Before and after images
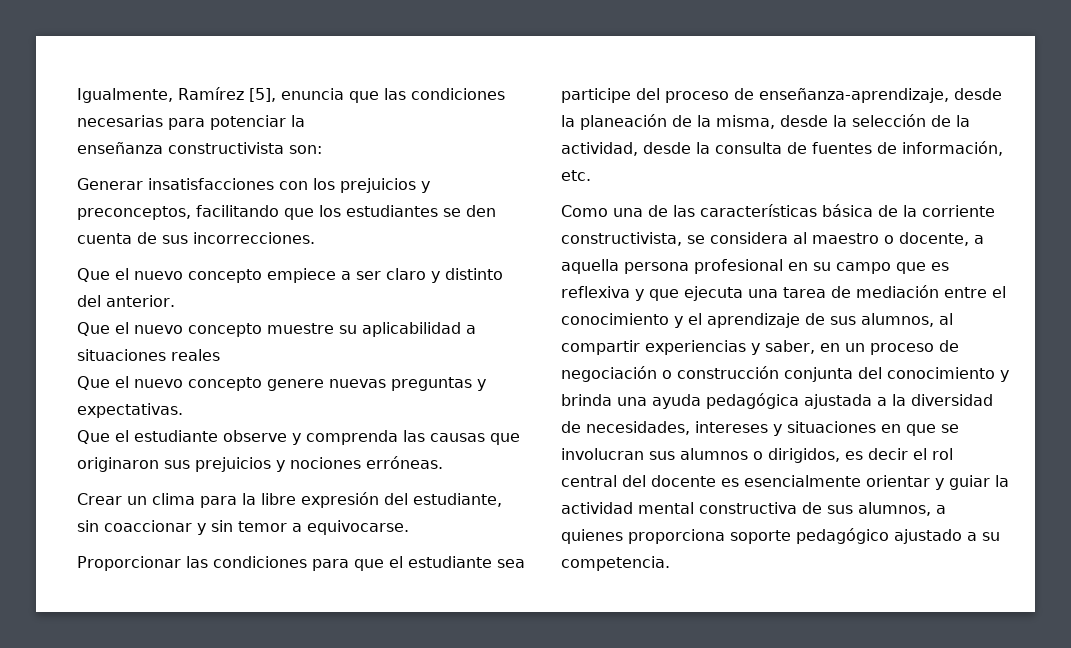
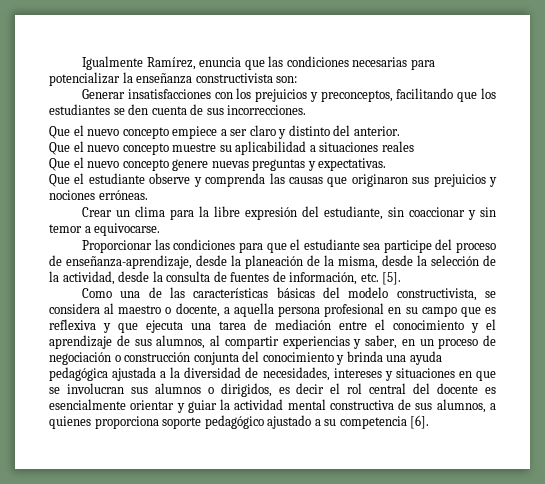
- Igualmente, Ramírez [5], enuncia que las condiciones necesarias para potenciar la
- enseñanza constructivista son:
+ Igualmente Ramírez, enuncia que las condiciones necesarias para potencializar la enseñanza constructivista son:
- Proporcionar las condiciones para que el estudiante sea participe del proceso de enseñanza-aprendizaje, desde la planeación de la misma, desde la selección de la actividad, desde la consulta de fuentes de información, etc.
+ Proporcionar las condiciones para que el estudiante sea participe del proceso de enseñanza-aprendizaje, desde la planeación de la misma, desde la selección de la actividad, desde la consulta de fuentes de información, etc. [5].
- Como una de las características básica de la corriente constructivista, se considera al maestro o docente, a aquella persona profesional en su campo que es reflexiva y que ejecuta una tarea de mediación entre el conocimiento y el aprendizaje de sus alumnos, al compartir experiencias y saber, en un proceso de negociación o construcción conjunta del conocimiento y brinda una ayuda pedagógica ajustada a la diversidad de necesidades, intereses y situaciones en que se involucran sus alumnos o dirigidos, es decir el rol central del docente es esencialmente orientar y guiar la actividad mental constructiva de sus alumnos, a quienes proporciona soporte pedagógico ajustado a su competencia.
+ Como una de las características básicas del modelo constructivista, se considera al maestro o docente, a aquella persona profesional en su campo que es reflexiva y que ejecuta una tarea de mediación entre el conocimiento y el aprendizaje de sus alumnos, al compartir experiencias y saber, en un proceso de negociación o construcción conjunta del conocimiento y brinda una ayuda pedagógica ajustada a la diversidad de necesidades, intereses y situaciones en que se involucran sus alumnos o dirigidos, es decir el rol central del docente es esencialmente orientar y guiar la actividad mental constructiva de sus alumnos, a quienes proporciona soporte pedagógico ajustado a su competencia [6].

**What the exercise asks:** Give back every record above word for word, dropping pictures.

**Your response:**
- Igualmente, Ramírez [5], enuncia que las condiciones necesarias para potenciar la
- enseñanza constructivista son:
+ Igualmente Ramírez, enuncia que las condiciones necesarias para potencializar la enseñanza constructivista son:
- Proporcionar las condiciones para que el estudiante sea participe del proceso de enseñanza-aprendizaje, desde la planeación de la misma, desde la selección de la actividad, desde la consulta de fuentes de información, etc.
+ Proporcionar las condiciones para que el estudiante sea participe del proceso de enseñanza-aprendizaje, desde la planeación de la misma, desde la selección de la actividad, desde la consulta de fuentes de información, etc. [5].
- Como una de las características básica de la corriente constructivista, se considera al maestro o docente, a aquella persona profesional en su campo que es reflexiva y que ejecuta una tarea de mediación entre el conocimiento y el aprendizaje de sus alumnos, al compartir experiencias y saber, en un proceso de negociación o construcción conjunta del conocimiento y brinda una ayuda pedagógica ajustada a la diversidad de necesidades, intereses y situaciones en que se involucran sus alumnos o dirigidos, es decir el rol central del docente es esencialmente orientar y guiar la actividad mental constructiva de sus alumnos, a quienes proporciona soporte pedagógico ajustado a su competencia.
+ Como una de las características básicas del modelo constructivista, se considera al maestro o docente, a aquella persona profesional en su campo que es reflexiva y que ejecuta una tarea de mediación entre el conocimiento y el aprendizaje de sus alumnos, al compartir experiencias y saber, en un proceso de negociación o construcción conjunta del conocimiento y brinda una ayuda pedagógica ajustada a la diversidad de necesidades, intereses y situaciones en que se involucran sus alumnos o dirigidos, es decir el rol central del docente es esencialmente orientar y guiar la actividad mental constructiva de sus alumnos, a quienes proporciona soporte pedagógico ajustado a su competencia [6].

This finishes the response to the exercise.